I agree that for something as trivial as:

impl ShortSlice {
    fn len(&self) -> usize {
        self.inner.len()
    }
}

Method forwarding might not be a huge deal. However, when you get to something like:

impl ShortSlice {
    fn len(&self) -> usize {
        self.inner.len()
    }

    fn foo(&self) -> usize {
        self.inner.foo()
    }

    fn bar(&self) -> usize {
        self.inner.bar()
    }

    fn baz(&self) -> usize {
        self.inner.baz()
    }
}

having the shorthand provided by this RFC will really help:

impl<T> ShortSlice<T> {
   #[docs(inline)]
   fn len, foo, bar, baz => self.inner;
}

That said, the main benefit provided by this RFC is trait implementation forwarding.

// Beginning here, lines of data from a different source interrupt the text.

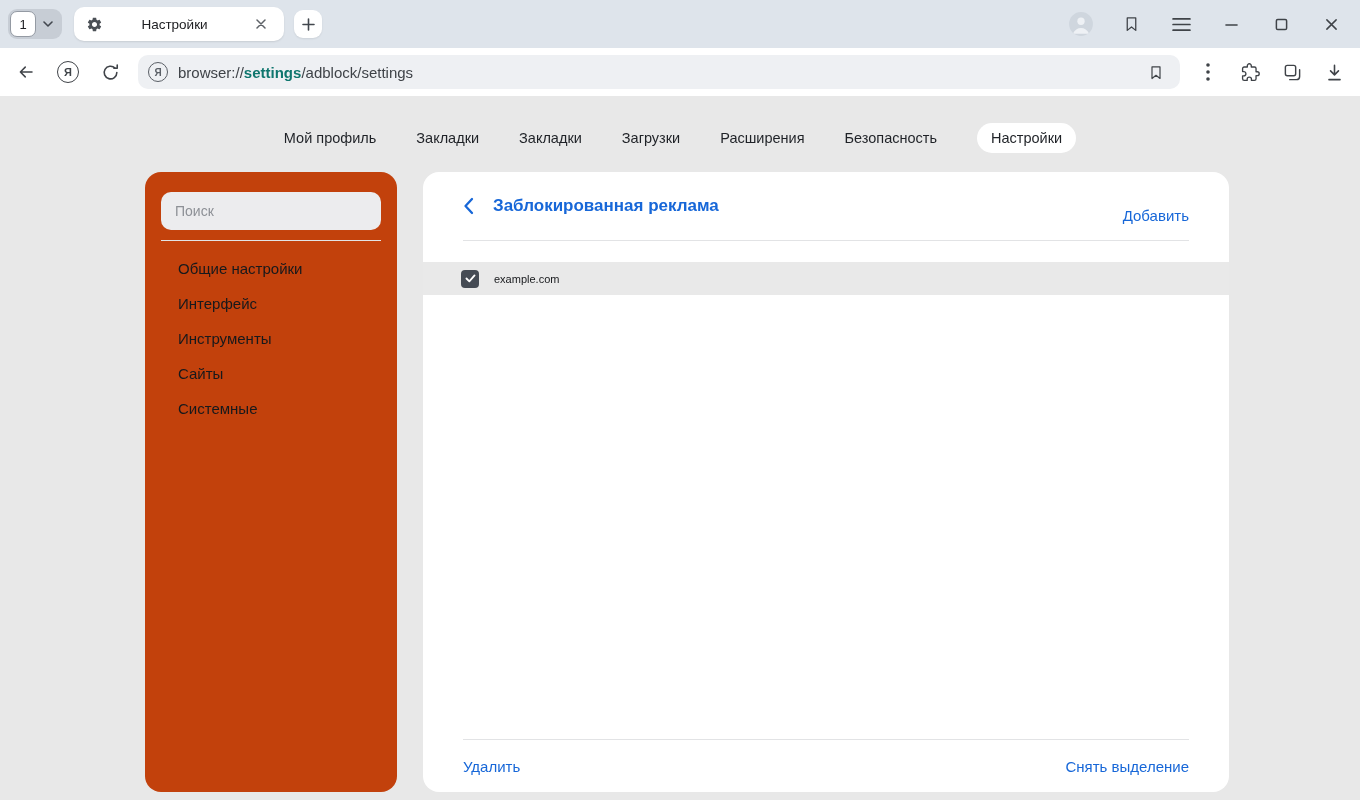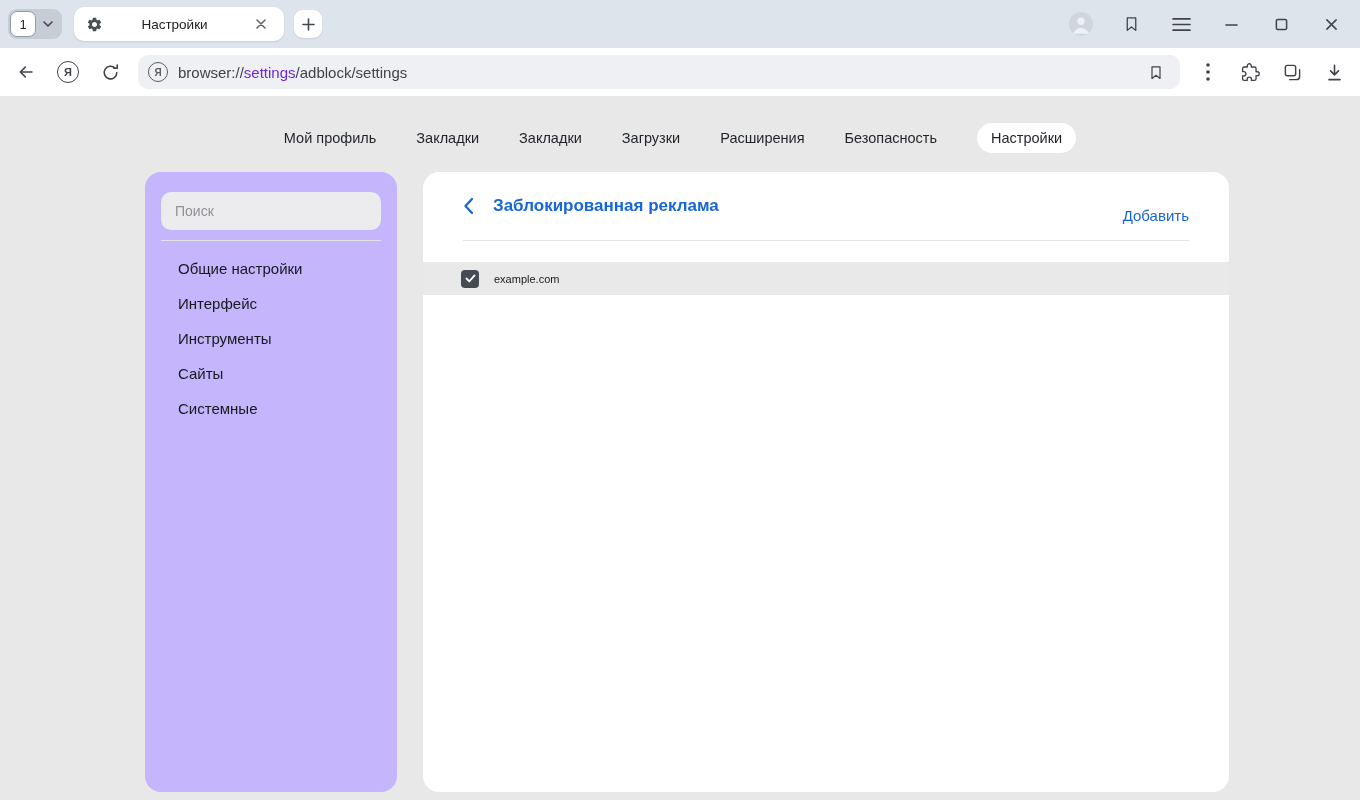--- a/index.html
+++ b/index.html
@@ -55,7 +55,7 @@
     font-size:10px; font-weight:bold; color:#5a5f66; flex:none;
   }
   .url { margin-left:10px; font-size:15px; color:#3f4348; white-space:nowrap; overflow:hidden; flex:1; }
-  .url .hl { color:#6d28d9; font-weight:400; }
+  .url .hl { color:#0f766e; font-weight:700; }
   .yandex-circle {
     width:22px; height:22px; border-radius:50%; border:1.8px solid #3f4348;
     display:flex; align-items:center; justify-content:center;

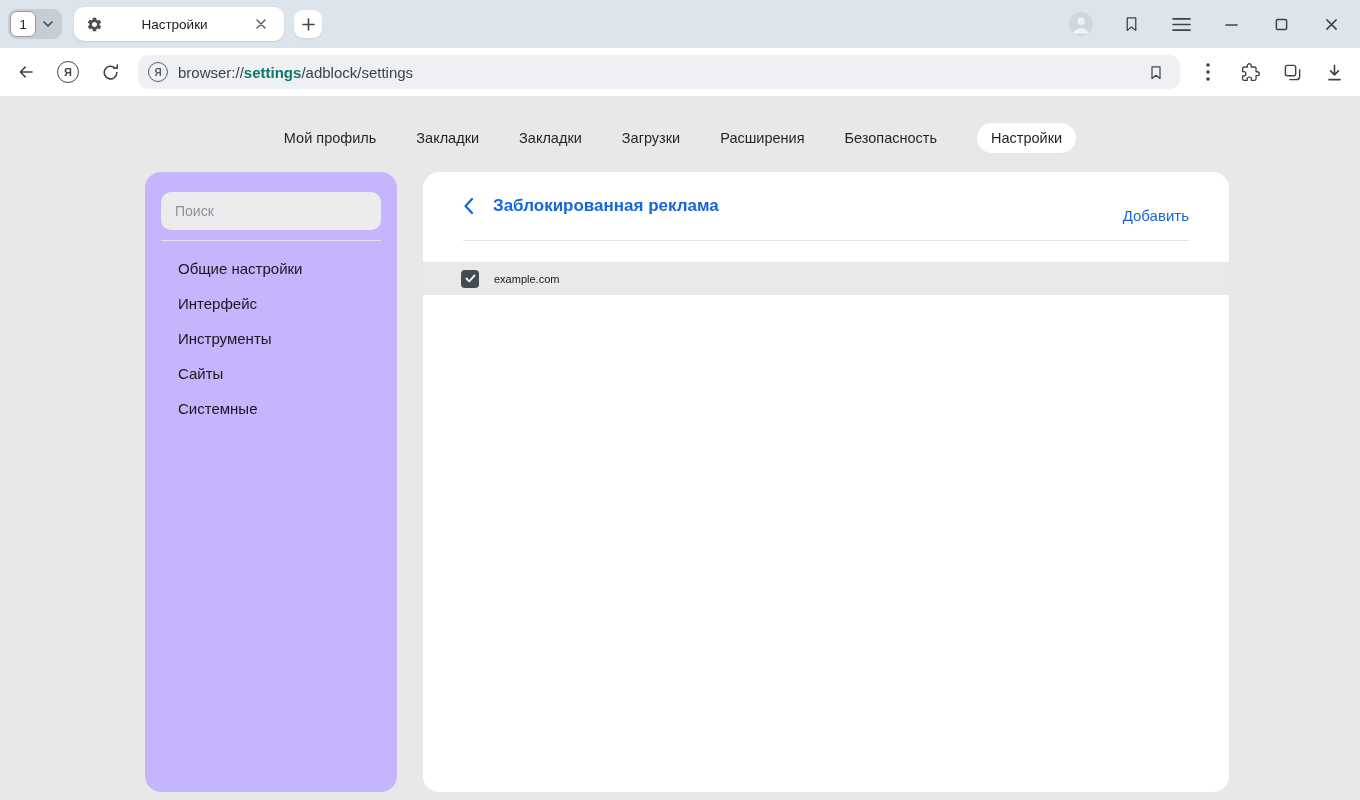--- a/index.html
+++ b/index.html
@@ -75,7 +75,7 @@
 
   .sidebar {
     position:absolute; left:145px; top:76px; width:252px; height:620px;
-    background:#c4b5fd; border-radius:16px; padding:20px 16px;
+    background:#c2410c; border-radius:16px; padding:20px 16px;
   }
   .search-input {
     width:100%; height:38px; background:#ececee; border:none; border-radius:10px;

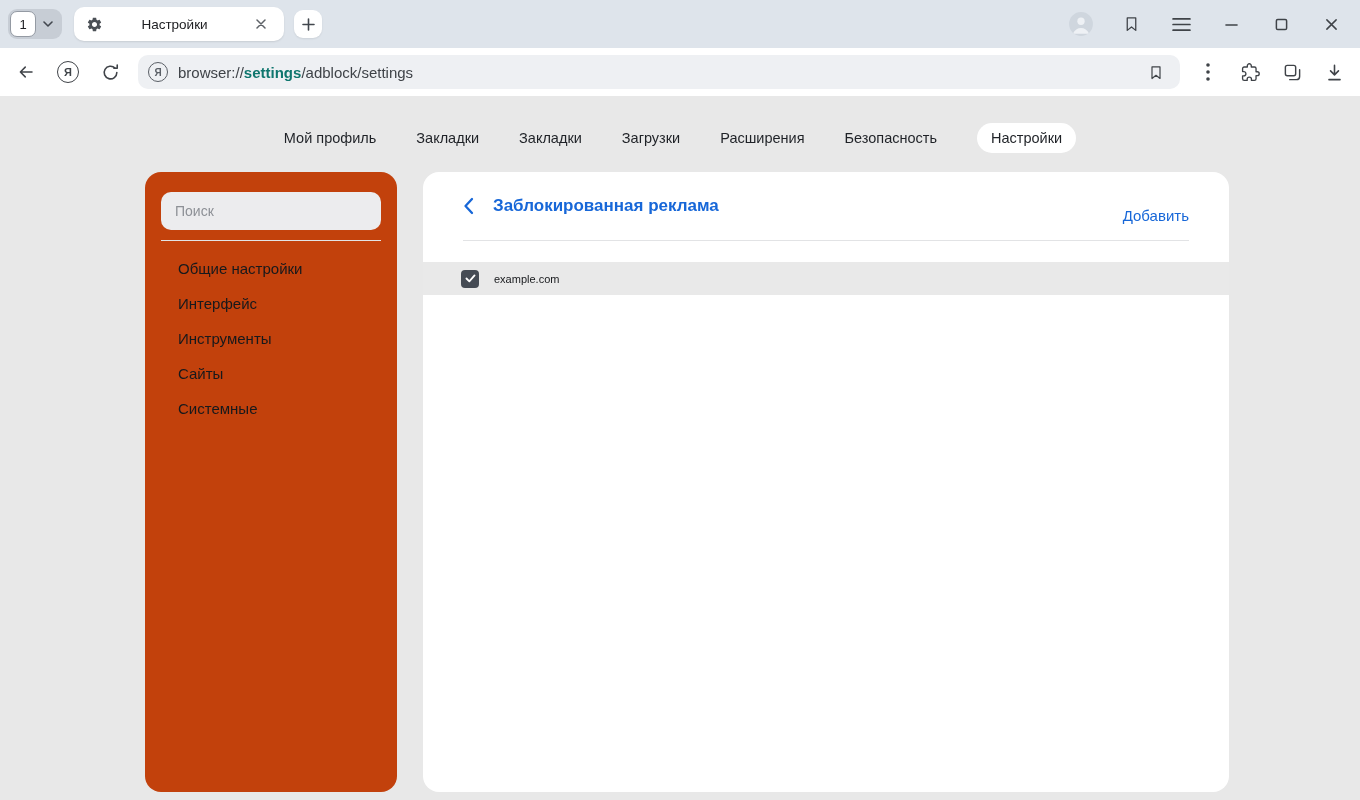--- a/index.html
+++ b/index.html
@@ -318,6 +318,10 @@
         <span class="row-label">example.com</span>
       </div>
 
+      <div class="panel-footer">
+        <button class="footer-link">Удалить</button>
+        <button class="footer-link">Снять выделение</button>
+      </div>
     </main>
 
   </div>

I have been thinking about this as well. The forwarding described by this RFC could very easily be extended to support arbitrary expressions:

impl Trait for Struct {
    fn foo, bar => { self.get_inner() }
}

Globs in traits are reasonable and useful but should not be allowed in inherent impls.

I think I agree with this as well. As I mentioned above:

It might make more sense not to have the glob forwarding for inherent methods. Just having full trait forwarding:

impl Trait for Struct => self.field

And named method forwarding:

impl Struct {
  fn foo, bar => self.field;
}

Might be a better option overall.

1 Like

The problem with that is what type is self? We could restrict foo and bar to take the same receiver, but in the currently RFC I think they can take any.